Pelo exposto, decide-se não conhecer dos factos imputados ao arguido ocorridos no dia 14 de Dezembro de 2022 e objecto do despacho de arquivamento no âmbito do processo de inquérito n.º ..., por verificação da excepção do caso decidido.»

Inconformado com o assim decidido em relação a tal questão prévia, o Ministério Público interpôs recurso da sentença proferida (cfr. a ref.ª 16521630), apresentando em abono da sua posição as seguintes conclusões da motivação (transcrição):
«CONCLUSÕES:
1. O processo n.º ... foi arquivado por inadmissibilidade legal do procedimento, pelo que os factos que daí constam, respeitantes ao dia 14-12-2022, não chegaram a ser apreciados nesse processo, devido ao facto de a ofendida não ter apresentado queixa, direito esse que lhe assiste.
2. Em causa está um crime de natureza semipública (pelo menos assim foi entendido naqueles autos - processo n.º ...), pelo que é necessária a apresentação de queixa por parte das pessoas que para tal tenham legitimidade, neste caso a ofendida, nos termos e para os efeitos do artigo 113.º, n.º 1, do Código Penal.
3. No âmbito do presente processo, a ofendida veio manifestar desejo de procedimento criminal, relativamente aos factos ocorridos a 14-12-2022, dentro do prazo de seis meses que dispõe para o efeito, nos termos e para os efeitos do disposto no artigo 115.º, n.º, 1, do Código Penal, conforme consta do auto de declarações de 07-02-2023 respeitante ao presente processo.
4. Assim, e como os factos respeitantes ao dia 14-12-2022 não foram apreciados no âmbito do processo n.º ..., na medida em que o mesmo foi arquivado por uma questão procedimental, e já não substancial, não se verifica a existência de uma situação de caso decidido, violador do disposto no artigo 29.º, n.º 5, da Constituição da República Portuguesa, pelo que deverá o arguido ser condenado pela prática de dois crimes de ameaça agravada, previstos e punidos nos termos dos artigos 153.º, n.º 1, e 155.º, n.º 1, alíneas a) e c), por referência ao artigo 132.º, n.º 2, alínea l), todos do Código Penal, e já não apenas pela prática de um crime de ameaça agravada.
5. Os factos referentes ao dia 14-12-2022 (e que constam do ponto 4 e 5 da acusação: “A 14 de Dezembro de 2022, pelas 14h25, o arguido regressou àquele Cartório Notarial e, dirigindo-se mais uma vez à Sra. Notária Dra.

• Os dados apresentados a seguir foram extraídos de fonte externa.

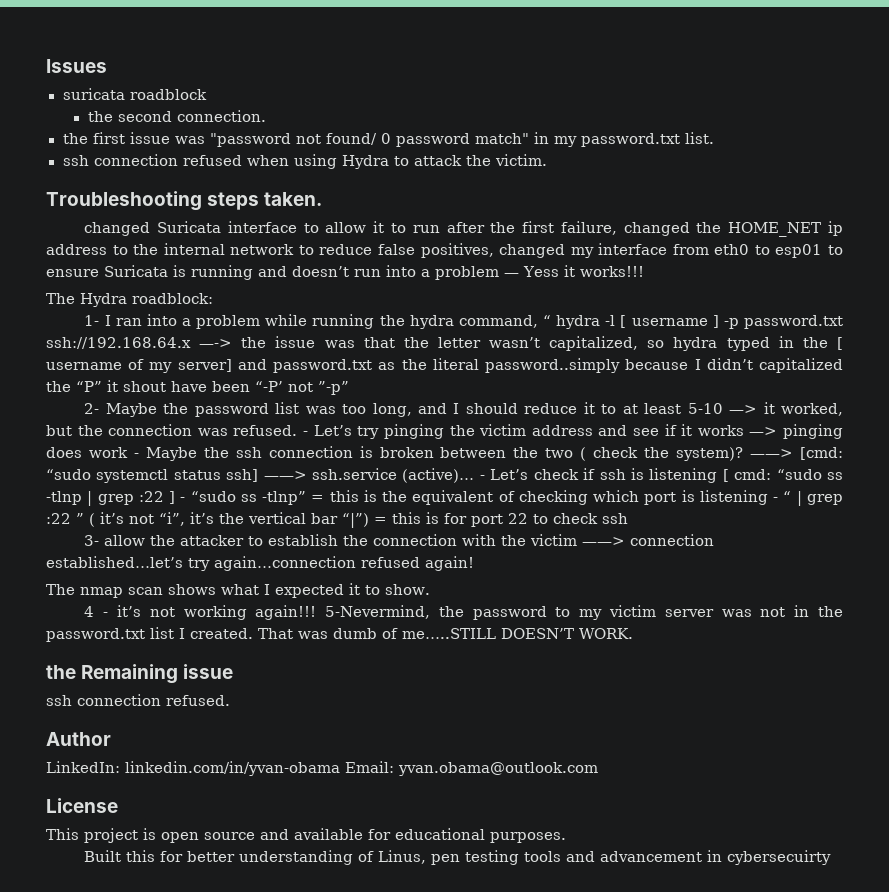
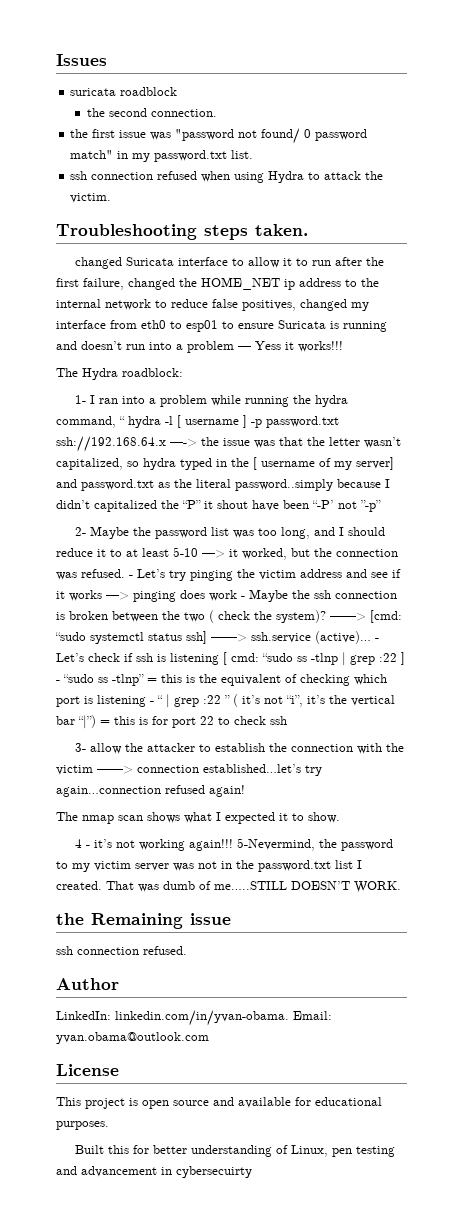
- LinkedIn: linkedin.com/in/yvan-obama Email: yvan.obama@outlook.com
+ LinkedIn: linkedin.com/in/yvan-obama. Email: yvan.obama@outlook.com
- Built this for better understanding of Linus, pen testing tools and advancement in cybersecuirty
+ Built this for better understanding of Linux, pen testing and advancement in cybersecuirty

BB, proferiu em voz alta e em tom sério as seguintes expressões: - “eu sei onde trabalhas, onde andas, tem cuidado comigo, eu faço-te a folha, estás fodida”.” “Em ato contínuo, o arguido empurrou-a contra o vidro e disse-lhe, em tom sério e em voz alta, “estás marcada””), deverão ser dados como provados, na medida em que foi produzida prova em sede de audiência de discussão e julgamento nesse sentido, a saber, as declarações da ofendida, BB, e das testemunhas CC, DD e EE.
6. O arguido deverá ser condenado, relativamente ao segundo crime de ameaça agravada, na pena de oito meses de prisão, e, em concurso efetivo, na pena de dez meses de prisão, suspensa na sua execução pelo período de um ano, subordinada a regime de prova, assente em plano de reinserção social (com as seguintes obrigações e regras de conduta: manter o tratamento e acompanhamento psiquiátrico que já efetua, submetendo-se, se necessário a internamento; fixar domicílio em local certo e comunicar qualquer alteração; requerer autorização ao tribunal para deslocações para o estrangeiro).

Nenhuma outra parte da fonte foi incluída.